▶ Assigned task
Copy each record below faithfully, leaving out images.

****

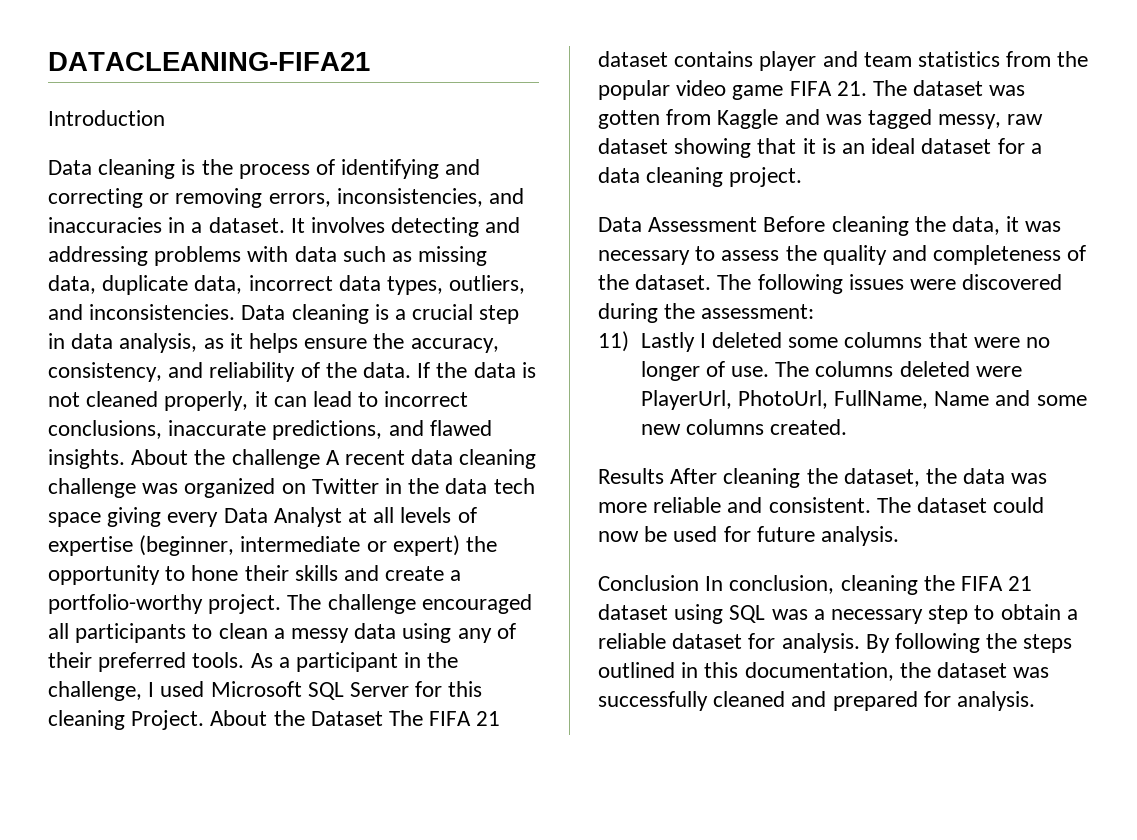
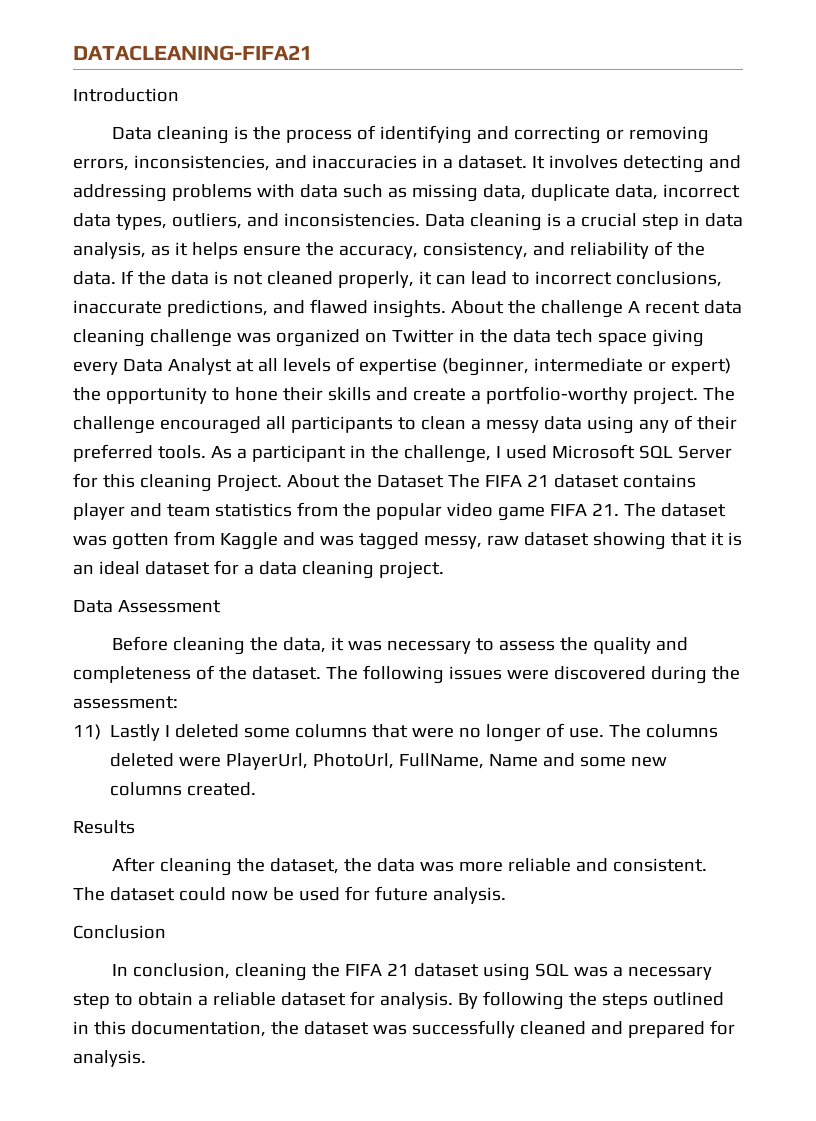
- Data Assessment Before cleaning the data, it was necessary to assess the quality and completeness of the dataset.
+ Data Assessment
+ Before cleaning the data, it was necessary to assess the quality and completeness of the dataset.
- Results After cleaning the dataset, the data was more reliable and consistent.
+ Results
+ After cleaning the dataset, the data was more reliable and consistent.
- Conclusion In conclusion, cleaning the FIFA 21 dataset using SQL was a necessary step to obtain a reliable dataset for analysis.
+ Conclusion
+ In conclusion, cleaning the FIFA 21 dataset using SQL was a necessary step to obtain a reliable dataset for analysis.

****

▶ Answer to this exercise
- Data Assessment Before cleaning the data, it was necessary to assess the quality and completeness of the dataset.
+ Data Assessment
+ Before cleaning the data, it was necessary to assess the quality and completeness of the dataset.
- Results After cleaning the dataset, the data was more reliable and consistent.
+ Results
+ After cleaning the dataset, the data was more reliable and consistent.
- Conclusion In conclusion, cleaning the FIFA 21 dataset using SQL was a necessary step to obtain a reliable dataset for analysis.
+ Conclusion
+ In conclusion, cleaning the FIFA 21 dataset using SQL was a necessary step to obtain a reliable dataset for analysis.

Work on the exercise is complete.